* [Records for the exercise]
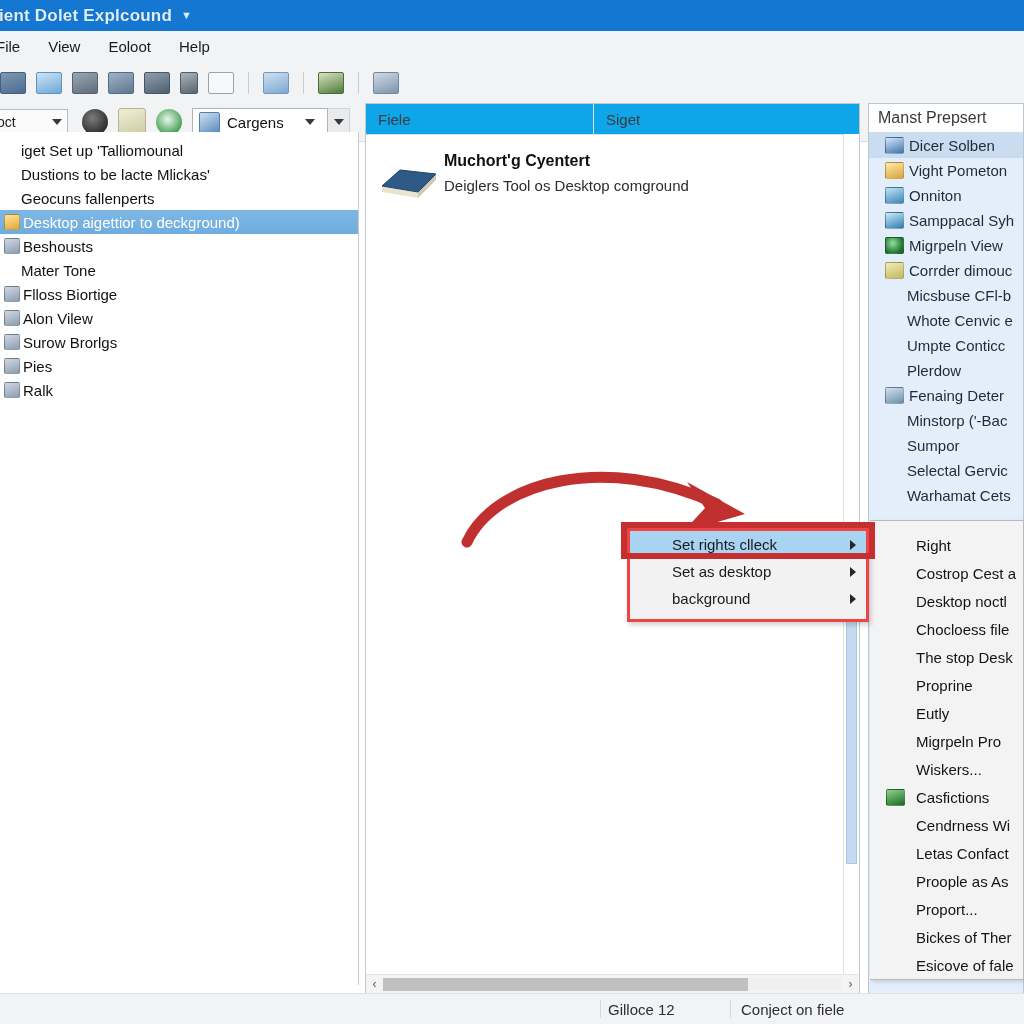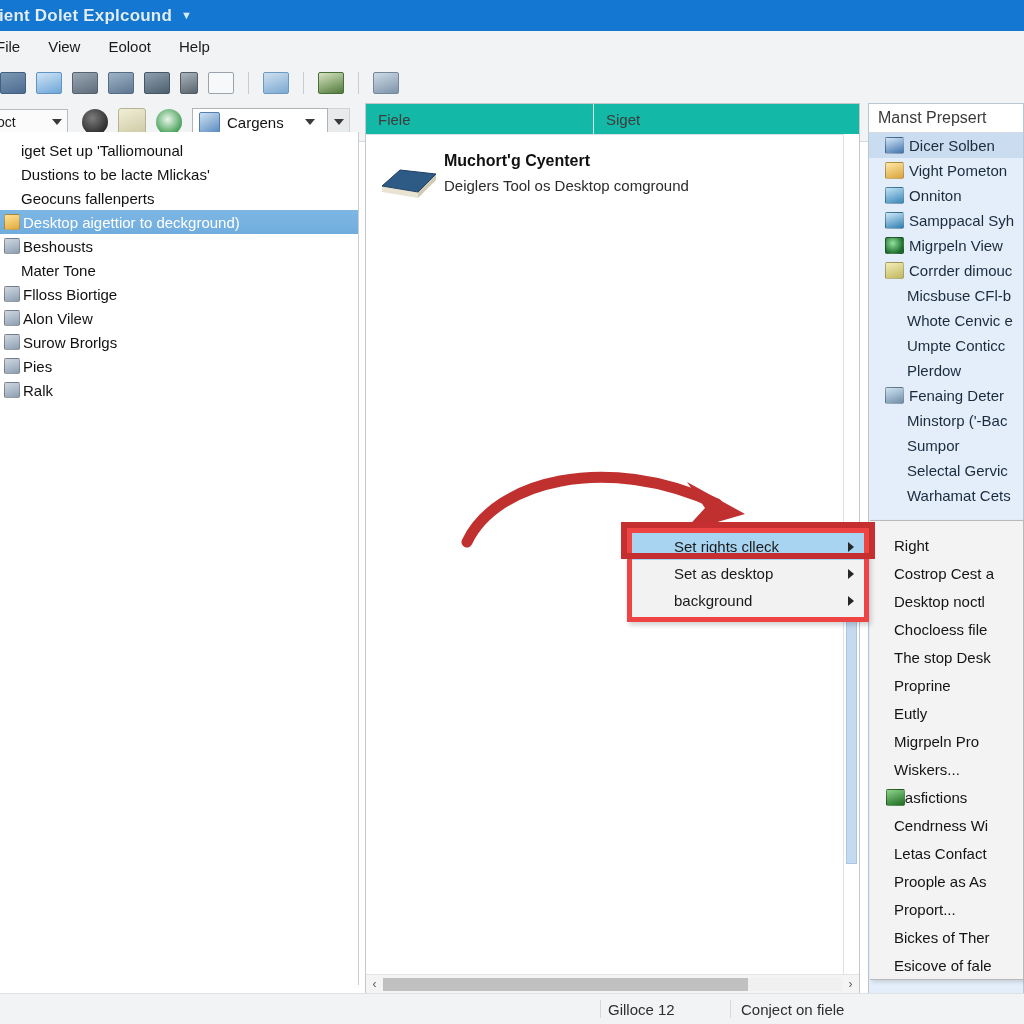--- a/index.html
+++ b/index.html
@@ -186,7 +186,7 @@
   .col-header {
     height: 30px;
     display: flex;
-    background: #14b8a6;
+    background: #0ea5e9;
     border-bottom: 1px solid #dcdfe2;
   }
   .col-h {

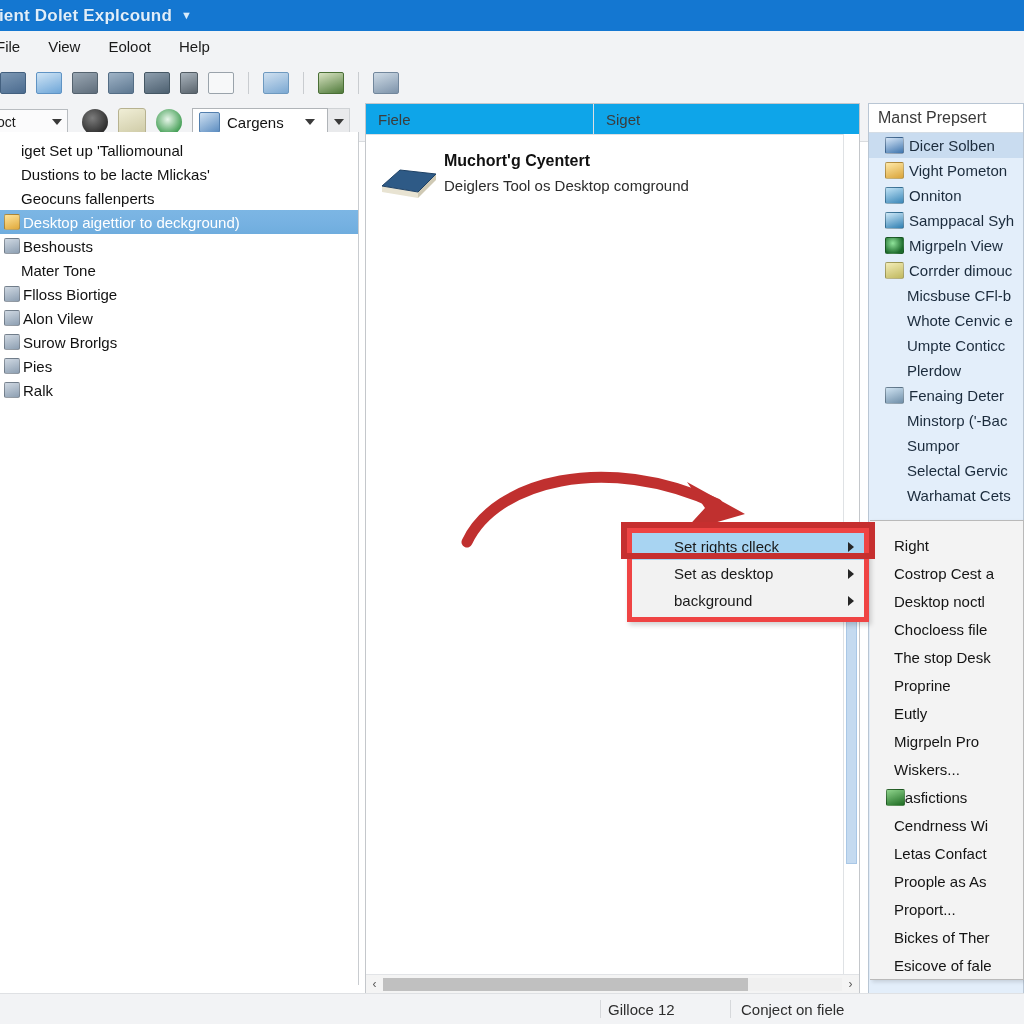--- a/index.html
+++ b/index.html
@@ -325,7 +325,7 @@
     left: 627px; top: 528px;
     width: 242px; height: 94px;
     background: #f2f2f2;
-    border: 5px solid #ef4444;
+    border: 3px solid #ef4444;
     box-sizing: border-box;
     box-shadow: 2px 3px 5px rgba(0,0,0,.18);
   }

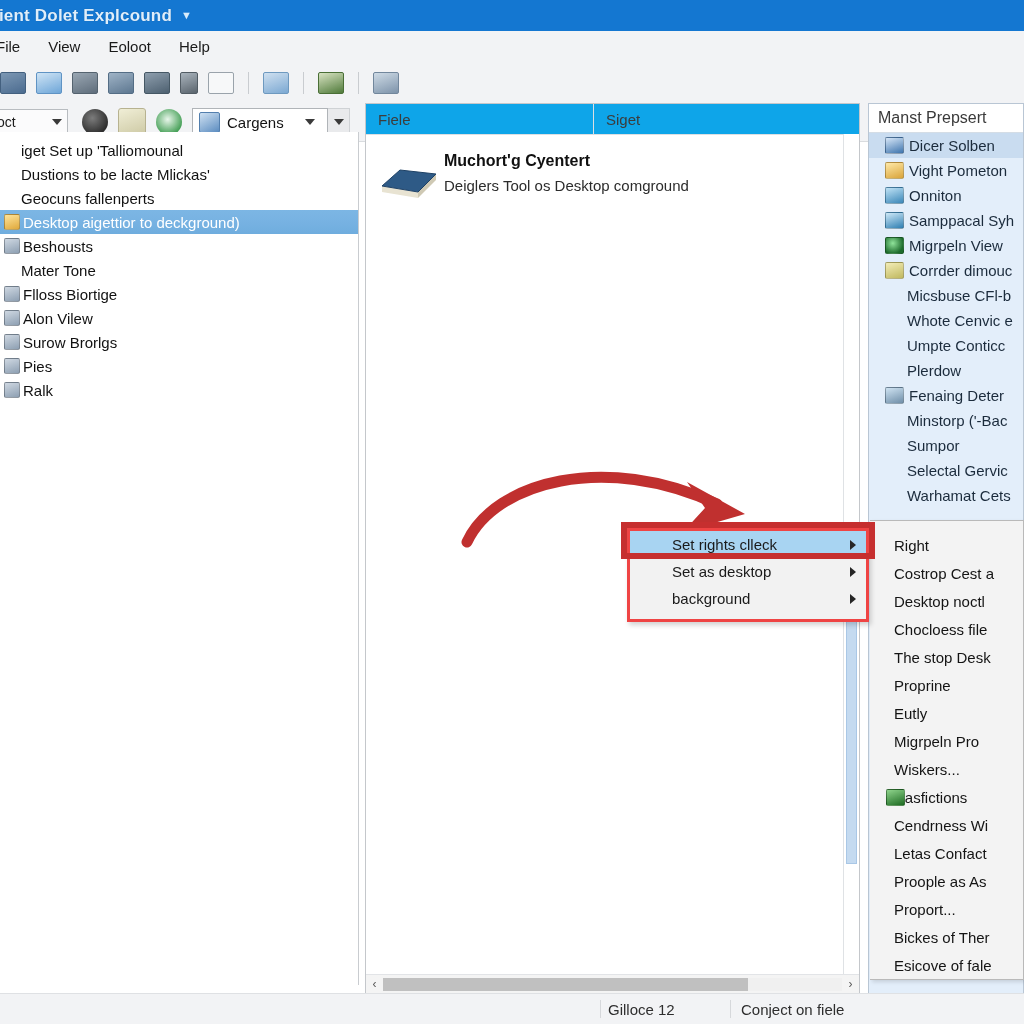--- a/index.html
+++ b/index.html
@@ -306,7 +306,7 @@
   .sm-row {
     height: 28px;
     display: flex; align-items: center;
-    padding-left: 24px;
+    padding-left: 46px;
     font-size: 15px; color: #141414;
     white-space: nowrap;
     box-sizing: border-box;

---

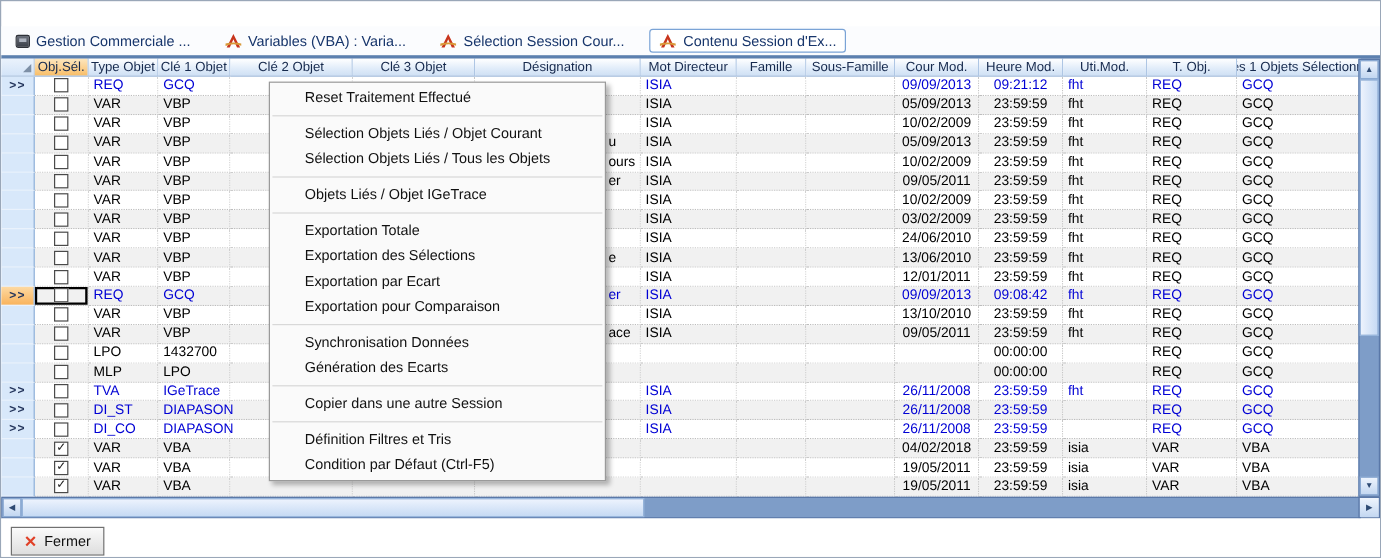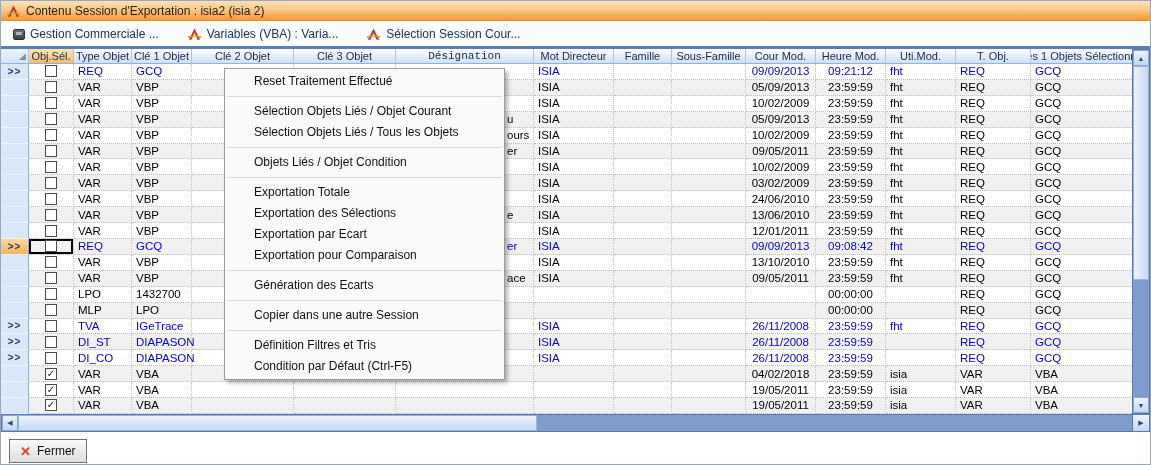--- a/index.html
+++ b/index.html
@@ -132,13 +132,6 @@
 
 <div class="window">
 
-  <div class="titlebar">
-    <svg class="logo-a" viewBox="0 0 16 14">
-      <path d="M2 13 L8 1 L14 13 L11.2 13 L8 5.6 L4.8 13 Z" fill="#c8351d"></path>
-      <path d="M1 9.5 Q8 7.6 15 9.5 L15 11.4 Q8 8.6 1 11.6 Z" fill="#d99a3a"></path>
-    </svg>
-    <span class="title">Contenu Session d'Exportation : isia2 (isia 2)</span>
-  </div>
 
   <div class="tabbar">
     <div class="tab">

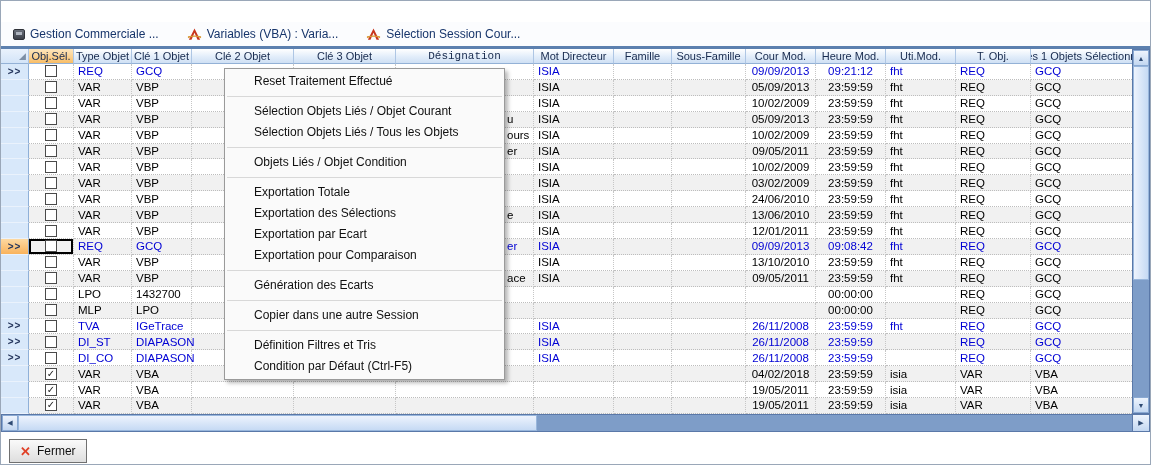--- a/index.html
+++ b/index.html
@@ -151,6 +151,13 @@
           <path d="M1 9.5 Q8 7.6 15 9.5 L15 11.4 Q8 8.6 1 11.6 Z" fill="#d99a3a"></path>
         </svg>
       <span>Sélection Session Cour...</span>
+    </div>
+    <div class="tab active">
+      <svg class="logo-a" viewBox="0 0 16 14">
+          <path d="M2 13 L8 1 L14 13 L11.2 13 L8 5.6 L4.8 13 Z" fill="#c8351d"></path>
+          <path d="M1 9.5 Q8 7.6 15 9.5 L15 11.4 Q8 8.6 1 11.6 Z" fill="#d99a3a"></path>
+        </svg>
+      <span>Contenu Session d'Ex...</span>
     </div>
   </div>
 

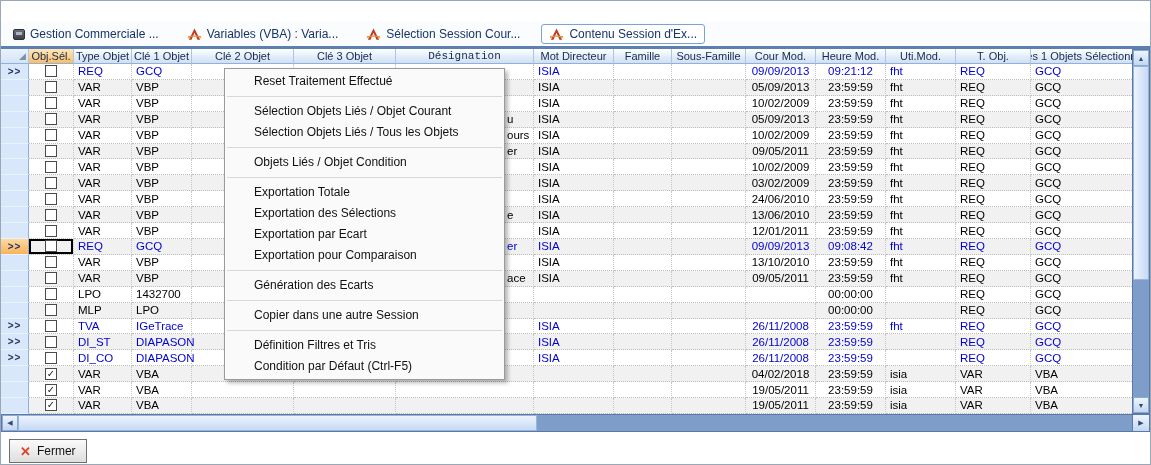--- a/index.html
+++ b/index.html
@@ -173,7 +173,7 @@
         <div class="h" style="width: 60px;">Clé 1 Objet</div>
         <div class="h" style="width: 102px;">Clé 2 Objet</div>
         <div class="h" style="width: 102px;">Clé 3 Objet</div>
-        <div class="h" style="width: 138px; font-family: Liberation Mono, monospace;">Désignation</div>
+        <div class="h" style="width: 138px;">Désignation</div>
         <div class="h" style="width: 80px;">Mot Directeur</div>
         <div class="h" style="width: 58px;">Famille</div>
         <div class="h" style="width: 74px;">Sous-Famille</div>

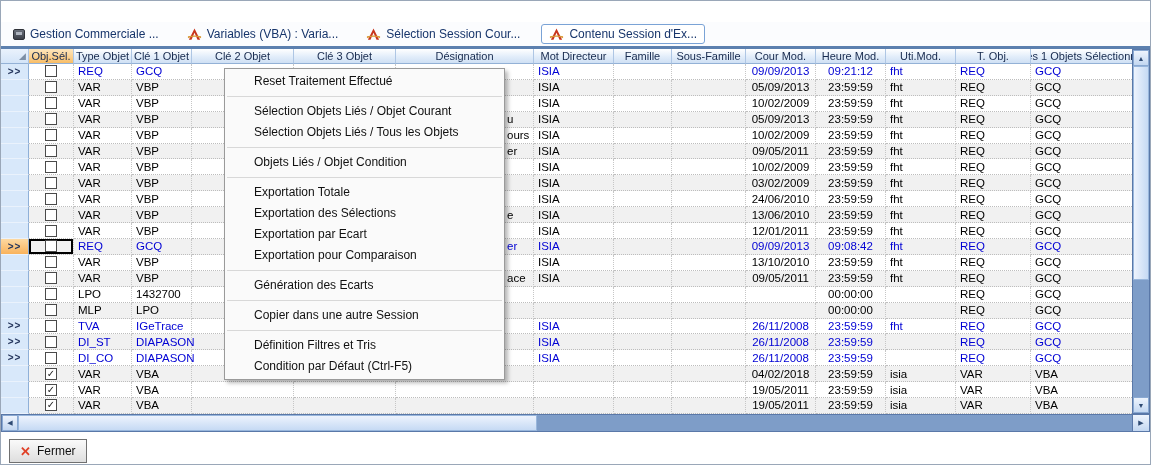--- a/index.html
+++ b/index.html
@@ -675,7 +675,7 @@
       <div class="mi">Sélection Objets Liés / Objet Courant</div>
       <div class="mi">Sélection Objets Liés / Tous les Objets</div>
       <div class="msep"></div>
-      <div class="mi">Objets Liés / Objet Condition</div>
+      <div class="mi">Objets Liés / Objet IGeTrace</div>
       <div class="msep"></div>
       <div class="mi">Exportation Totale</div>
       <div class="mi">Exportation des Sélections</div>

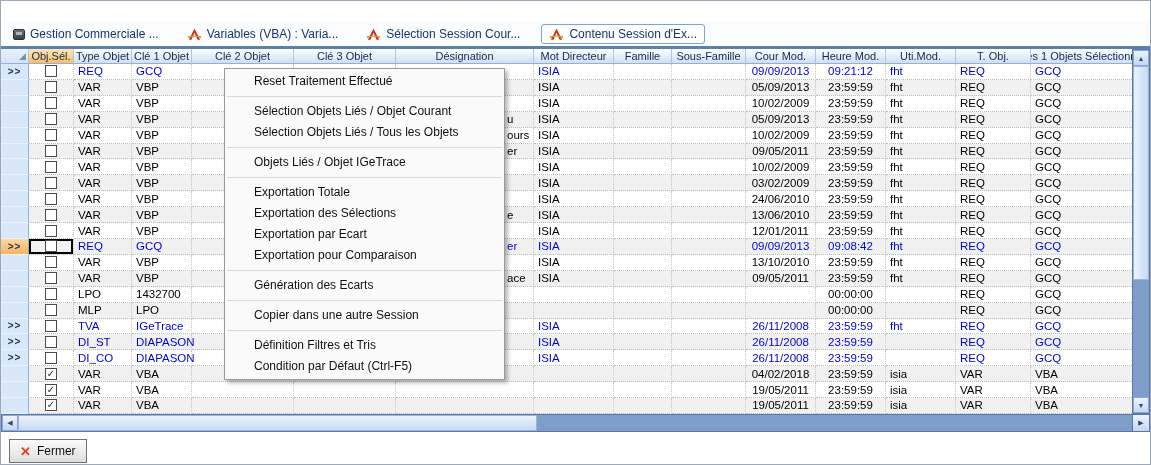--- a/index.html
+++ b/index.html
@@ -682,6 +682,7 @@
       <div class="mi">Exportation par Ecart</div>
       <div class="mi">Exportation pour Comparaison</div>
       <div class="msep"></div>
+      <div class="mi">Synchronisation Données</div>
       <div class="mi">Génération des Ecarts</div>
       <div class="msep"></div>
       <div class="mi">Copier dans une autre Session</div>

* [Aim of the exercise] Exactly how many lines in the records above hold the string "Désignation"? Reply with that number only.

* [Task result] 2